Coconut Milk makes for an amazing sauce – be it a curry sauce or this special pasta sauce. Instead of a usual marinara or pasta sauce use this coconut sauce recipe – it’s like using coconut milk to make the cousin of Penne Ala Vodka Sauce (without the pasta sauce and vodka). The subtle flavor of saffron threads intensifies the nutty flavor of the coconut milk; and it evokes an air of affluence and elegance.
Check out some of the health benefits of coconut milk at MedicalNewsToday.
This savory and intensely delicious pasta one dish meal will be loved by adults and children alike. I added spinach to this dish for color and it’s healthy for you as well. I love to use a Protein Plus Pasta that is healthier – look for pasta that identifies as such when you are in the pasta eisle of your local grocery store. This is a great meal to serve on its own as vegetarian or add grilled chicken or shrimp. Either way you will enjoy this meal.
Saffron Coconut Milk Penne Pasta
An easy and Flavorful Vegetarian Friendly dish.
- 6 to 8 ounces Penne Pasta (Protein Plus)
- 1 large shallot chopped
- 4 cloves garlic minced
- OPTIONAL: 1 whole hot pepper (Habanero) or your favorite hot pepper
- 1 tablespoon loosely packed Spanish Saffron
- 1/2 teaspoon paprika
- 1/2 teaspoon fresh ground black pepper
- 1 teaspoon ground coriander
- 1-1/2 teaspoon salt
- 1-1/2 cups coconut milk
- 1 cup vegetable broth
- 2 tablespoons extra virgin olive oil
- 8 ounces organic baby spinach
Cook the pasta according to the package directions but reduce the cook time by 2 minutes – I cooked the pasta for two minutes less than the al dente recommendation. Set aside while you make the sauce. (You can save time if you cook the pasta while the sauce is simmering).
Note: I use 5 quarts water to cook the pasta and one tablespoon salt in the water. The pasta will continue to cook when it’s added to the sauce.
In a deep sauté pan or dutch oven pot, heat the olive oil over medium heat.
Add the shallots and hot pepper (if using) and sauté for 3 to 5 minutes. Add the garlic and sauté for up to a minute until fragrant.
Note: Do not break the hot pepper if using one. Leave it whole all the way through the cooking process. Leaving the pepper whole will give a mildly spicy flavor but it will not be hot and spicy.

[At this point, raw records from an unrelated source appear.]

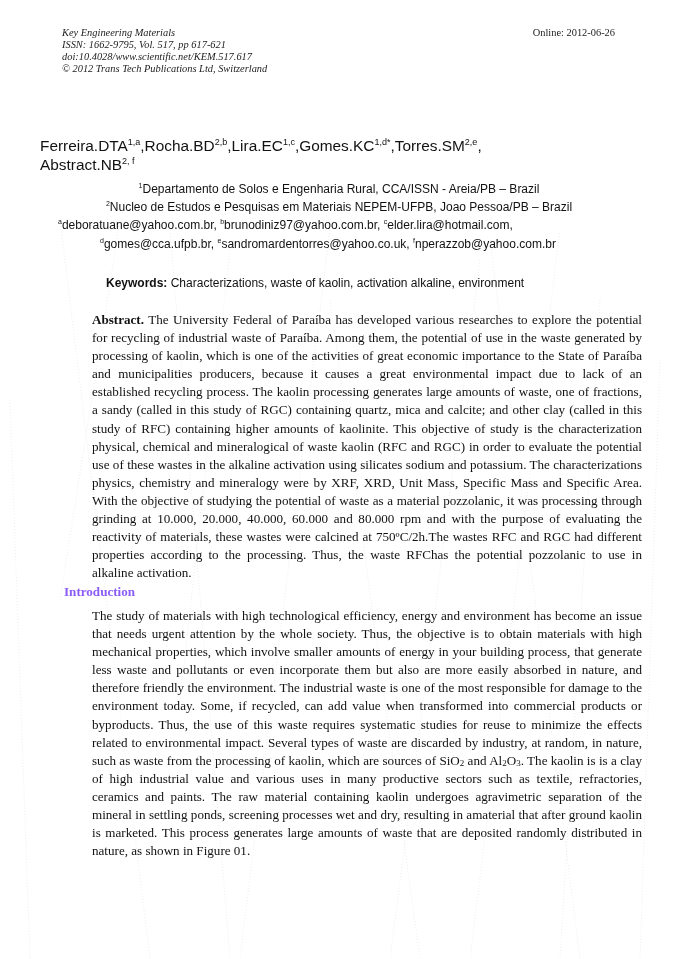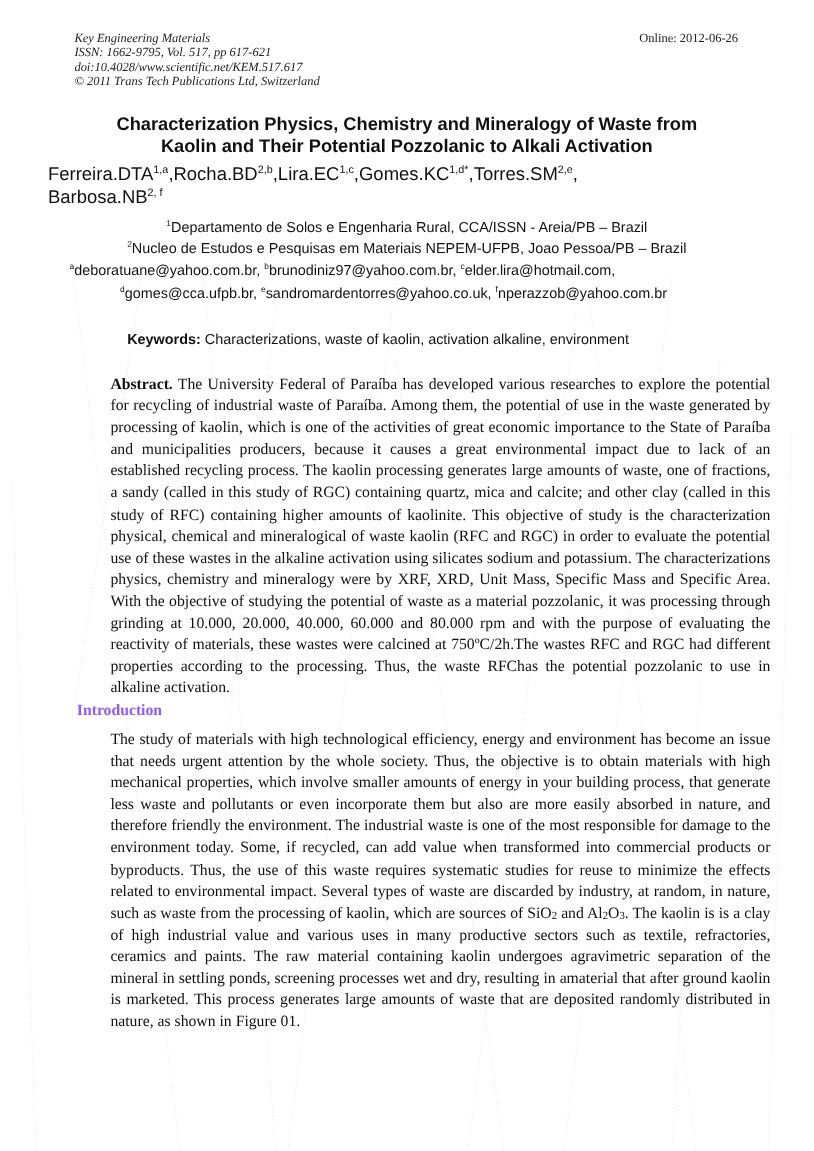--- a/index.html
+++ b/index.html
@@ -156,36 +156,32 @@
     <path d="M660 360 L640 959"></path>
   </g>
 </svg>
 
 <div class="page">
 
   <div class="header-left">
     <div>Key Engineering Materials</div>
     <div>ISSN: 1662-9795, Vol. 517, pp 617-621</div>
     <div>doi:10.4028/www.scientific.net/KEM.517.617</div>
-    <div>© 2011 Trans Tech Publications Ltd, Switzerland</div>
+    <div>© 2012 Trans Tech Publications Ltd, Switzerland</div>
   </div>
 
   <div class="header-right">Online: 2012-06-26</div>
 
-  <div class="title">
-    <div>Characterization Physics, Chemistry and Mineralogy of Waste from</div>
-    <div>Kaolin and Their Potential Pozzolanic to Alkali Activation</div>
-  </div>
 
   <div class="authors">
     <div>
       <span><span>Ferreira.DTA</span><sup>1,a</sup><span>,</span></span><span><span>Rocha.BD</span><sup>2,b</sup><span>,</span></span><span><span>Lira.EC</span><sup>1,c</sup><span>,</span></span><span><span>Gomes.KC</span><sup>1,d*</sup><span>,</span></span><span><span>Torres.SM</span><sup>2,e</sup><span>,</span></span>
     </div>
     <div>
-      <span><span>Barbosa.NB</span><sup>2, f</sup></span>
+      <span><span>Abstract.NB</span><sup>2, f</sup></span>
     </div>
   </div>
 
   <div class="affil" style="top:169px;">
     <sup>1</sup><span>Departamento de Solos e Engenharia Rural, CCA/ISSN - Areia/PB – Brazil</span>
   </div>
   <div class="affil" style="top:187px;">
     <sup>2</sup><span>Nucleo de Estudos e Pesquisas em Materiais NEPEM-UFPB, Joao Pessoa/PB – Brazil</span>
   </div>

Add the spices – saffron, paprika, black pepper, coriander and salt. Sauté up to three minutes until fragrant.
Add the coconut milk and vegetable broth – stir. Bring to a boil. Reduce the heat to low, cover the pan and let simmer for 30 minutes.
Add the spinach, cover the pan and let the spinach wilt for 3 to 4 minutes. Remove the cover from the pan and stir the spinach to coat with the sauce. Turn off the heat.

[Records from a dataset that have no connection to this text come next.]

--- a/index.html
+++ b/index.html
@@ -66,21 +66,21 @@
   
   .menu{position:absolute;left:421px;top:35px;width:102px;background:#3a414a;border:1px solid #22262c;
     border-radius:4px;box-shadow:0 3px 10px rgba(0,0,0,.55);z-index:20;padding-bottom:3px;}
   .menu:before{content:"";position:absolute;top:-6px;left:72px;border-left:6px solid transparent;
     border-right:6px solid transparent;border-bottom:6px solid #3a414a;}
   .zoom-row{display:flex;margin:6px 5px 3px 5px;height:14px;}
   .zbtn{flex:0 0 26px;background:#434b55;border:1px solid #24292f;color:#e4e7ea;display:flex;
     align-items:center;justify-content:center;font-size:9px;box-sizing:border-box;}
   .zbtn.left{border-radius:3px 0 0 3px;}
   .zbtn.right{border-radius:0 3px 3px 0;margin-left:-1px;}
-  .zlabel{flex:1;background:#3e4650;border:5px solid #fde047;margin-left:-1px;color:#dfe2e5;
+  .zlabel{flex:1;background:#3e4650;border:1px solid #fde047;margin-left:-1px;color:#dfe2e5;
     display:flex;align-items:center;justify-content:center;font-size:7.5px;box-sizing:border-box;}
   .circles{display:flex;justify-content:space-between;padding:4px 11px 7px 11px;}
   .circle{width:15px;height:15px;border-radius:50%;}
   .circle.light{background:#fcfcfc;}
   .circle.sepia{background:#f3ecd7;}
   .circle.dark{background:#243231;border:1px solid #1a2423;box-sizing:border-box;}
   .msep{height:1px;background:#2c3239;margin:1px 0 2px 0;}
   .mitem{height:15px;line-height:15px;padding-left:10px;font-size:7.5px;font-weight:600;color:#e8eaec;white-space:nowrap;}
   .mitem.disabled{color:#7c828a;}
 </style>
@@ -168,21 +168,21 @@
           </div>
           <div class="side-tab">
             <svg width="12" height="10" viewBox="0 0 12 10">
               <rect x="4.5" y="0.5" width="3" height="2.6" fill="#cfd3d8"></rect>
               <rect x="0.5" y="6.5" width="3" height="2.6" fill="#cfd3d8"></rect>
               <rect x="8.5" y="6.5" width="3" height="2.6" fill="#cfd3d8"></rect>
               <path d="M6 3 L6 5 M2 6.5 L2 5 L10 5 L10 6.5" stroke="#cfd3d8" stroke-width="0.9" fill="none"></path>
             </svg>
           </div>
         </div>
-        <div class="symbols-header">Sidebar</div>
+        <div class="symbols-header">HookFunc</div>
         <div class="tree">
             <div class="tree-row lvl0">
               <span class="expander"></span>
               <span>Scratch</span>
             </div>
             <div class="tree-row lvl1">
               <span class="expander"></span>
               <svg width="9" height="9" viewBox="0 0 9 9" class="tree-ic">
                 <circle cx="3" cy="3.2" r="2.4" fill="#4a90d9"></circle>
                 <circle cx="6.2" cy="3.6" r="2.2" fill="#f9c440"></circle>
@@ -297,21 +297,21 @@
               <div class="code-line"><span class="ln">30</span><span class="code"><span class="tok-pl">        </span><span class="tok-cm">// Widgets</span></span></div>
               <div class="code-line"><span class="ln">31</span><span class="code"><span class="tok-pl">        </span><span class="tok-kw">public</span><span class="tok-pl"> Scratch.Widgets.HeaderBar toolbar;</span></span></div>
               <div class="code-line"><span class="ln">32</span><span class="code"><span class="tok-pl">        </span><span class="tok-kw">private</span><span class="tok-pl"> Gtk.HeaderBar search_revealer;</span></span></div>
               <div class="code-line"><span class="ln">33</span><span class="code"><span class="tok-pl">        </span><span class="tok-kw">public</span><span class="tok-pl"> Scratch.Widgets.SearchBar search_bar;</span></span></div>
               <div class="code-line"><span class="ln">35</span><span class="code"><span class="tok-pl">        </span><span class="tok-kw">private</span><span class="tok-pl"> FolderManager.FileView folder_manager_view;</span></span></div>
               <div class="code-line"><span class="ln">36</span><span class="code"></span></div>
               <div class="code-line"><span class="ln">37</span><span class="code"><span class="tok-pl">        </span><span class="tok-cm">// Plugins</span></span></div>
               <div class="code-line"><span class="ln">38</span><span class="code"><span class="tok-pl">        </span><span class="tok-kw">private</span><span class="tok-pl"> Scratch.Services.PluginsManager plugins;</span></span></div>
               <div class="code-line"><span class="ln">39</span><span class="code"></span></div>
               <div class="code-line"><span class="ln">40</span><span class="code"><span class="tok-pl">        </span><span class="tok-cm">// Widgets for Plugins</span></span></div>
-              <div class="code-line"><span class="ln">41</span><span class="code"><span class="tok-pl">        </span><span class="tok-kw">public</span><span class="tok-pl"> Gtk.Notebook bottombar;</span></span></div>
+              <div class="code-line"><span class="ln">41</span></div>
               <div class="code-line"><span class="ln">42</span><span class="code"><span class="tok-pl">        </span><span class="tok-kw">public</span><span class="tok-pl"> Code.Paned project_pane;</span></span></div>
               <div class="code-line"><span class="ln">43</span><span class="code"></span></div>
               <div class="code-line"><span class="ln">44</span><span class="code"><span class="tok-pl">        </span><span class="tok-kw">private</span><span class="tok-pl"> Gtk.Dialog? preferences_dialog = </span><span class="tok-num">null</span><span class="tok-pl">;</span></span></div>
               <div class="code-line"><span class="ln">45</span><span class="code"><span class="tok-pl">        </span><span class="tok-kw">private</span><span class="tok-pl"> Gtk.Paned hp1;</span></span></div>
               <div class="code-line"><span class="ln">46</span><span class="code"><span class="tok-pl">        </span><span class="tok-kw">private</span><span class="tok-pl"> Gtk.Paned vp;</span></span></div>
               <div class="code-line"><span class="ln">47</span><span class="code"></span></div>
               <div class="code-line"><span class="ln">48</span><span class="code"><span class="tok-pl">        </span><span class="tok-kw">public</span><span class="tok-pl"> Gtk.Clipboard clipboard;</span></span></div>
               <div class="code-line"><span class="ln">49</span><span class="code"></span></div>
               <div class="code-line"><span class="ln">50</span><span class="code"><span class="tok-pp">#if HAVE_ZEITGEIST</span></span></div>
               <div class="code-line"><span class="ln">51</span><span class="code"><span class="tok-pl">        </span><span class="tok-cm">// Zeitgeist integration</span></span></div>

Add the cooked pasta and coat with the sauce. Allow the pasta to sit in the sauce for 5 minutes before serving. Enjoy!
You can substitute chicken broth for the vegetable broth and use a “Protein Plus” Pasta.
This sauce can be made early in the day or a day before use. You can also freeze in a container – and defrost in the refrigerator. Store up to a month in the freezer or store in the refrigerator for up to one week.